Him: “Oh, you were hungry, too?”
My response: “Wow!”
Him: “Well, do you want some of my fries?”
My response: “Nope, I want to leave.”
I walked right out of that restaurant and called my mother. And she laughed hysterically and asked me how close I was to her job. I told her. She invited me to come by for lunch.
“Poor child, I’ll be your date today,” she said in between laughs. “And I won’t make you pay either.” No sympathy from Mom.
And when I made the mistake of telling the college friend about my non-waiter date, he laughed too.
My father and brother were not amused. Their take was simple: “The person who asks, pays.”
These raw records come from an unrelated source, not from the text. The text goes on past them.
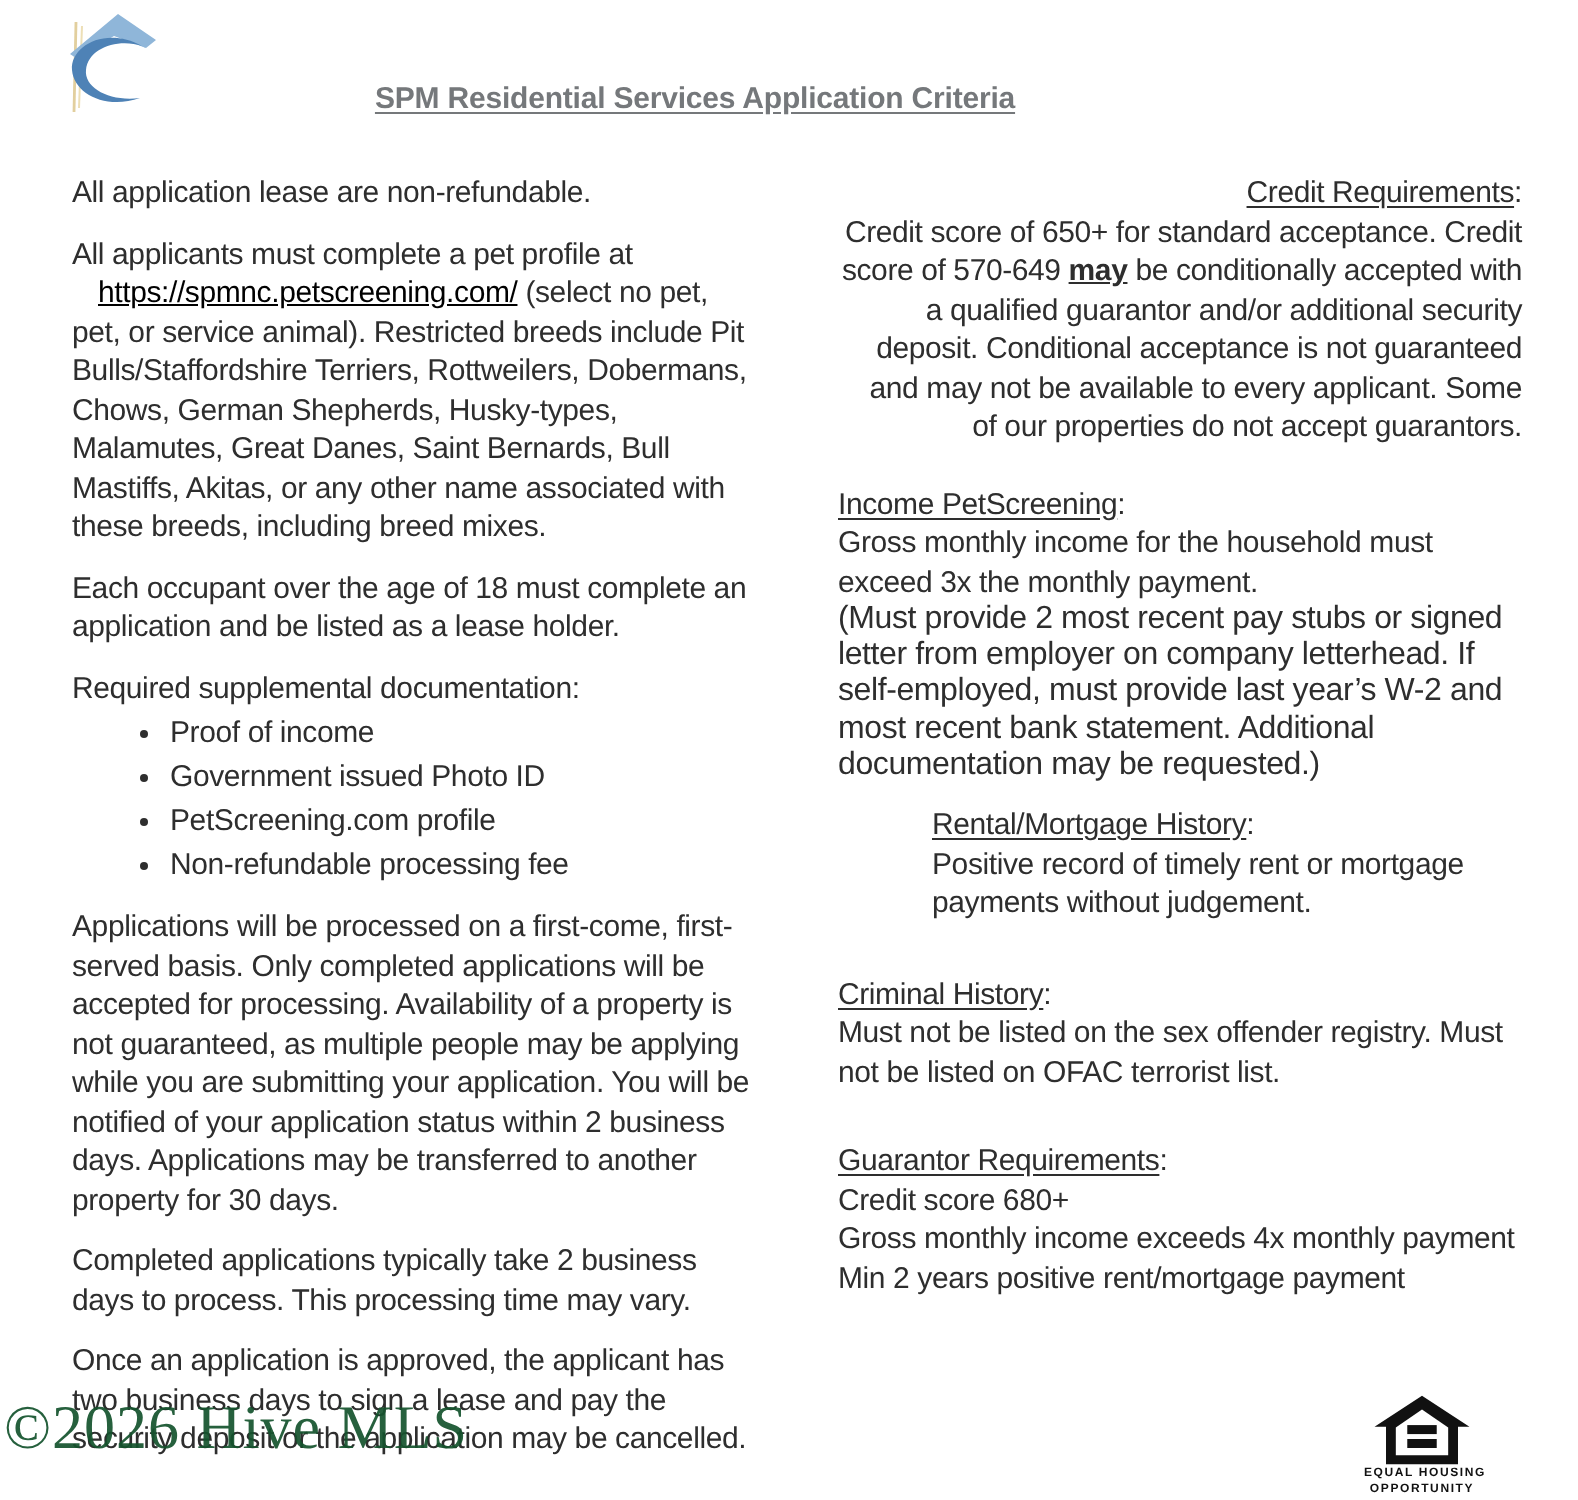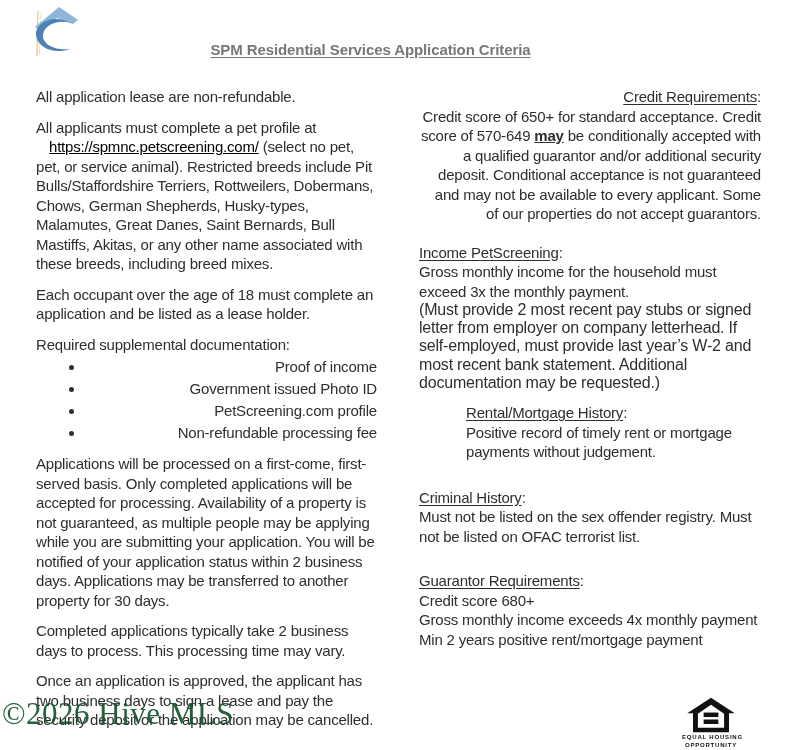--- a/index.html
+++ b/index.html
@@ -19,7 +19,6 @@
     font-size:15px;font-weight:bold;
     color:#75787b;
     letter-spacing:-0.1px;
-    padding-left:23px;
   }
   .doc-title .u{text-decoration:underline;text-underline-offset:2px;}
   

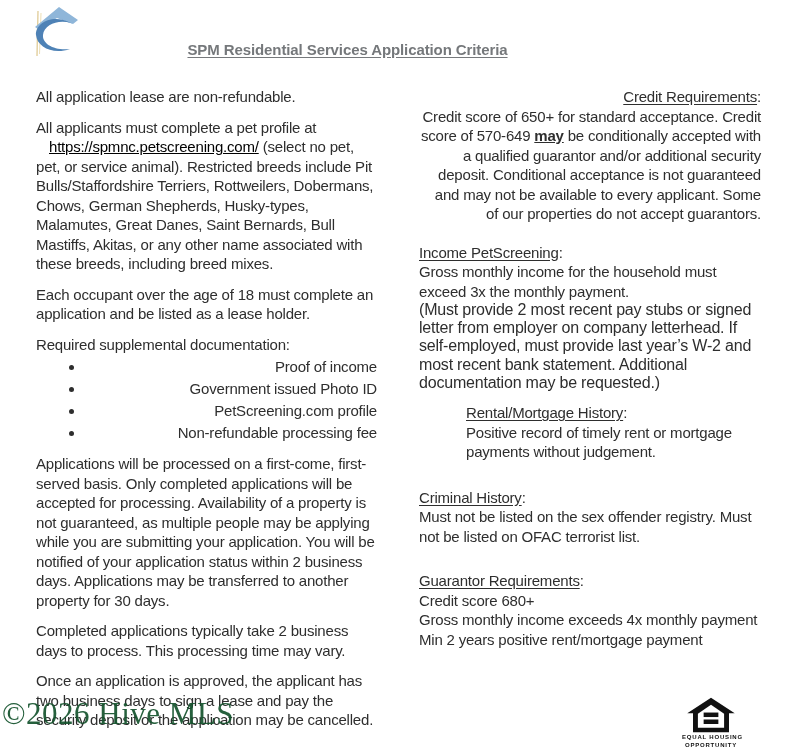--- a/index.html
+++ b/index.html
@@ -48,7 +48,6 @@
   ul.doc-list li{
     font-size:15px;line-height:22px;
     letter-spacing:-0.2px;
-    text-align:right;
   }
   
   .sec{margin-bottom:25px;}

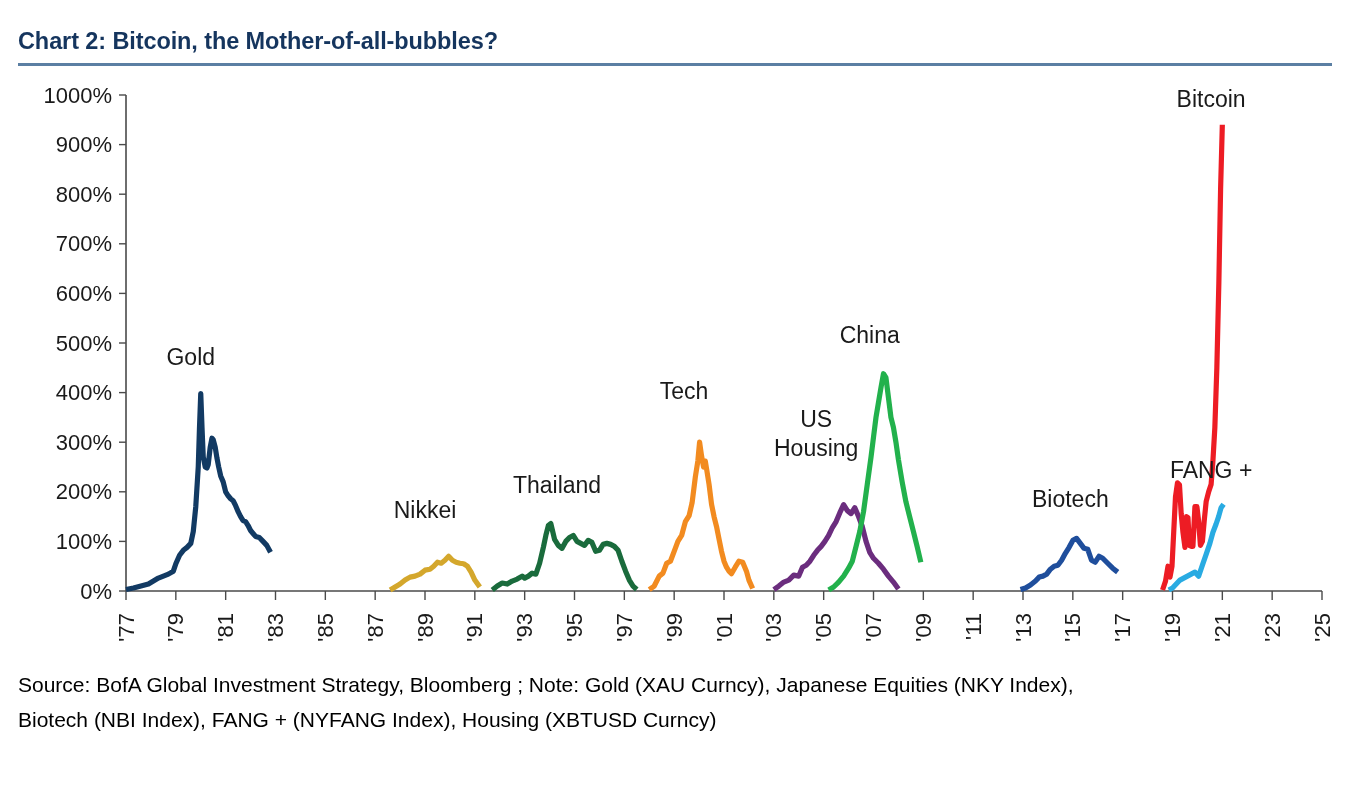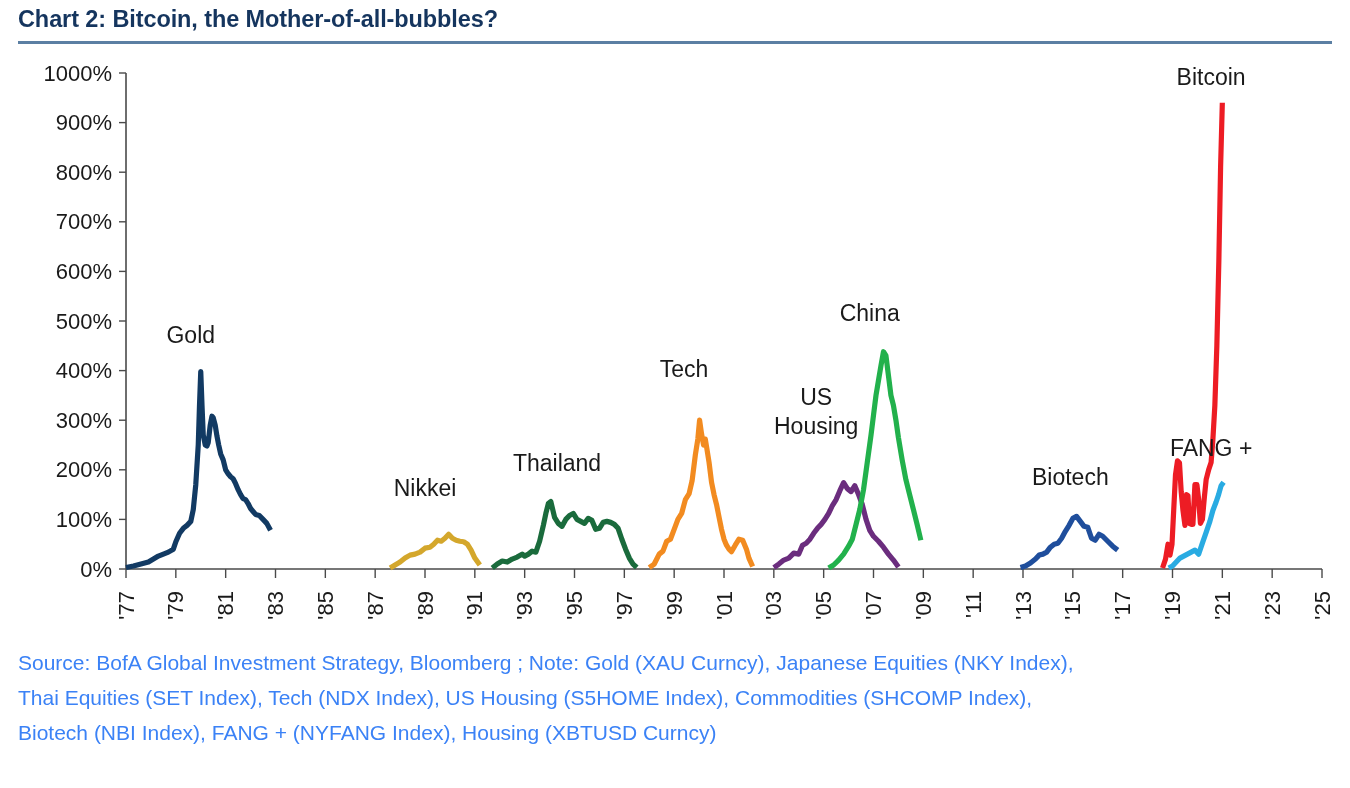--- a/index.html
+++ b/index.html
@@ -19,6 +19,7 @@
     width: 1350px;
     height: 652px;
     box-sizing: border-box;
+    margin-top: 22px;
   }
   .chart-title {
     position: absolute;

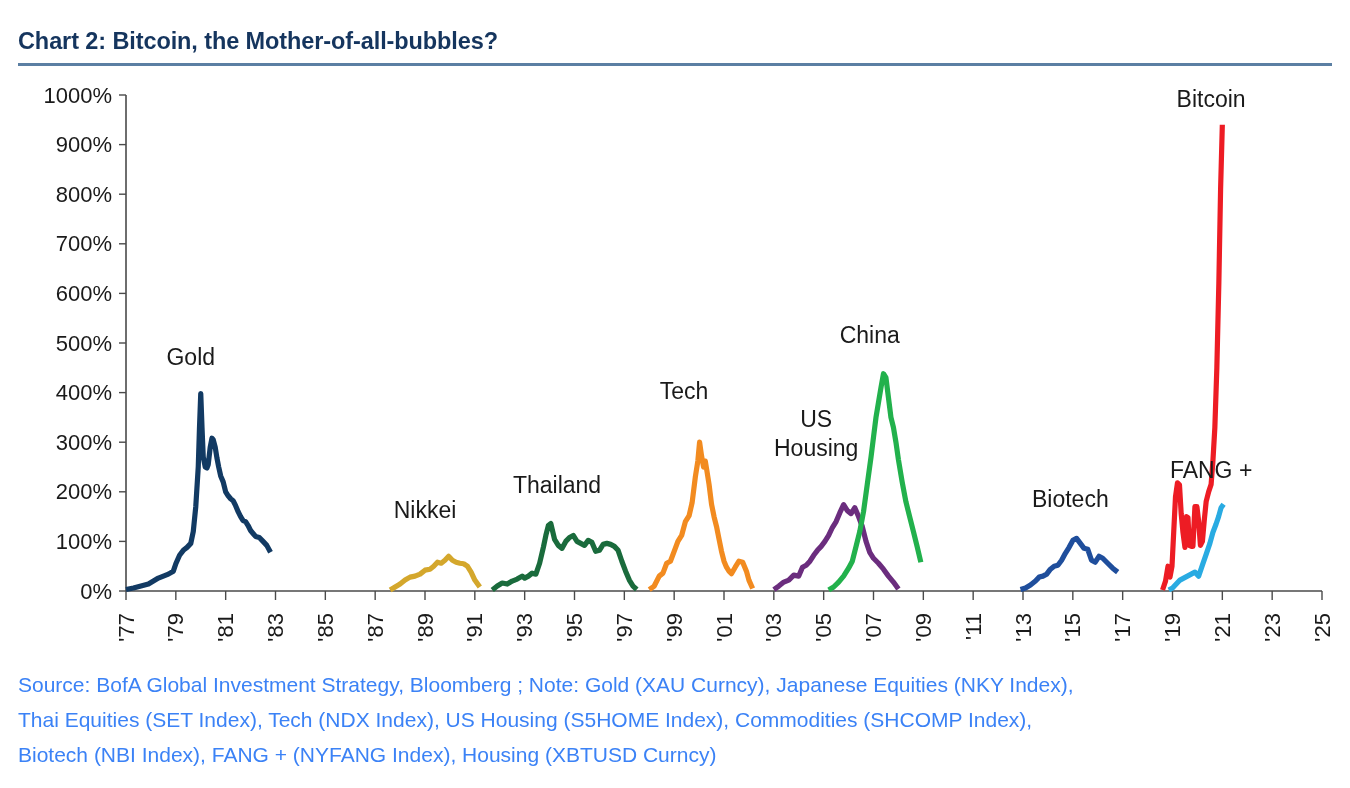--- a/index.html
+++ b/index.html
@@ -89,7 +89,7 @@
     width: 1320px;
     font-size: 21px;
     line-height: 35px;
-    color: #3b82f6;
+    color: #000000;
     font-family: "Liberation Sans", sans-serif;
   }
 </style>

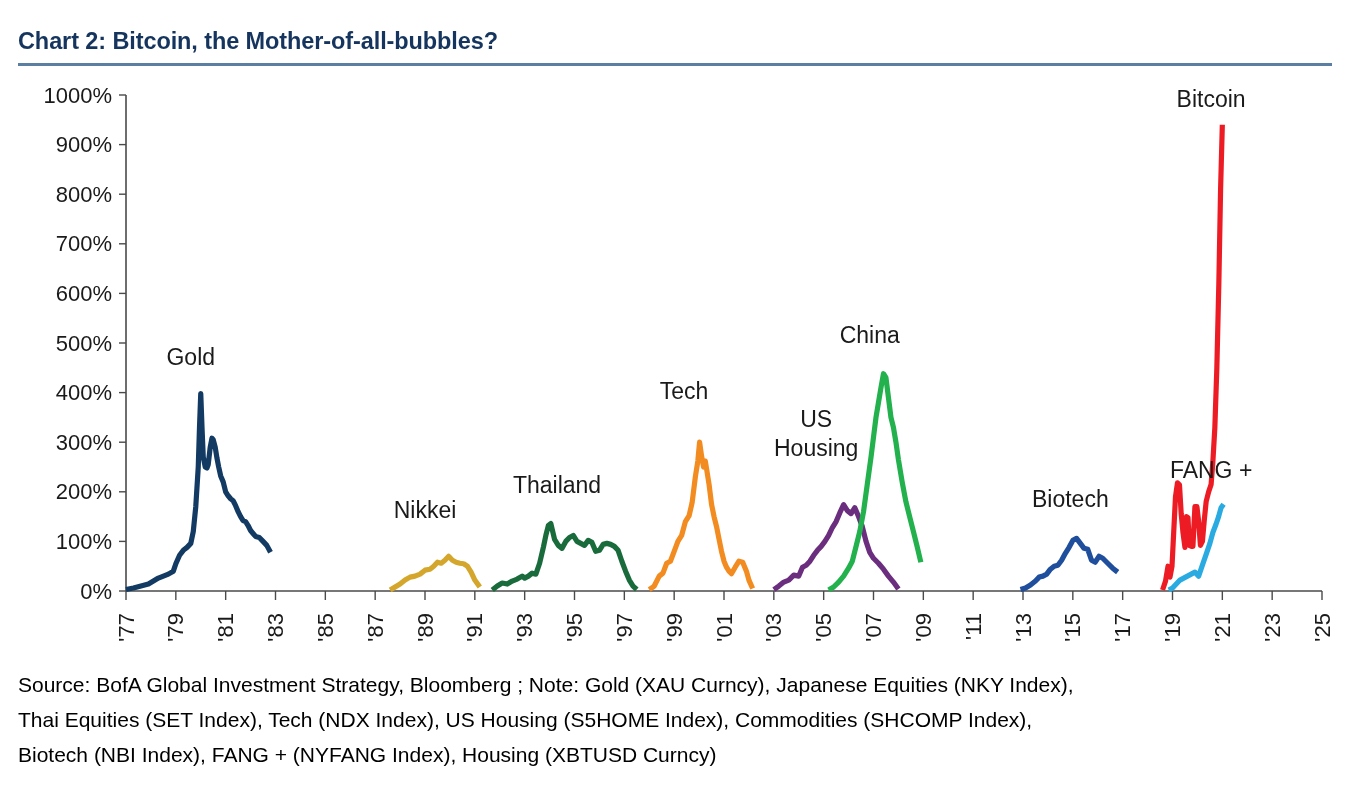--- a/index.html
+++ b/index.html
@@ -200,7 +200,6 @@
 
   <div class="footnote">
     <div>Source: BofA Global Investment Strategy, Bloomberg ; Note: Gold (XAU Curncy), Japanese Equities (NKY Index),</div>
-    <div>Thai Equities (SET Index), Tech (NDX Index), US Housing (S5HOME Index), Commodities (SHCOMP Index),</div>
     <div>Biotech (NBI Index), FANG + (NYFANG Index), Housing (XBTUSD Curncy)</div>
   </div>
My motto after that date: Waiter mandatory. Ask who’s paying ahead of time. Don’t date anyone your dog can’t sniff.
Lesson 3: Improv classes teach you what you’re doing wrong.
I walked into an improv class, and I saw a guy who looked like he could’ve walked fresh off a GQ cover. He was attractive, but he wasn’t my type. I shrugged and sat down. Meanwhile several other women just gawked at him. When our instructor came in, he asked us to play a game. We were supposed to all read the same exact speech but as a particular character.
I am pretty sure the character I picked was a “stewardess” or “pilot.” It had something to do with travel. It just so happened that Mr. GQ was paired with me. Part of the fun of the improv lesson was we had no idea what character the other person chose. We could guess at the end. So our entire group sat facing each other in pairs, and we read those same lines.
I read mine first. He looked intrigued, trying to guess who I was by my body language and the way I read the lines. And then he read his. And the minute the first few lines left his mouth, I decided I kinda liked him. He was the epitome of sexy, and he magically became my “type” of handsome as he talked. He still looked the same. It was just the way he read those lines.
When the rest of the group finished reading while we looked on, I checked his finger for a wedding ring. And then the teacher asked us to reveal what “character” we played. A few of the girls giggled, and one said, “I think I know what character he was playing.” I had no clue.
And then he responded: “Serial killer.” And he made eye contact with me again.
Right at that moment, I realized this is exactly why my German Shepherd knew I needed help when it comes to dating. I left that class without his number and a third lesson learned. My dog realizes I clearly don’t know how to pick ‘em.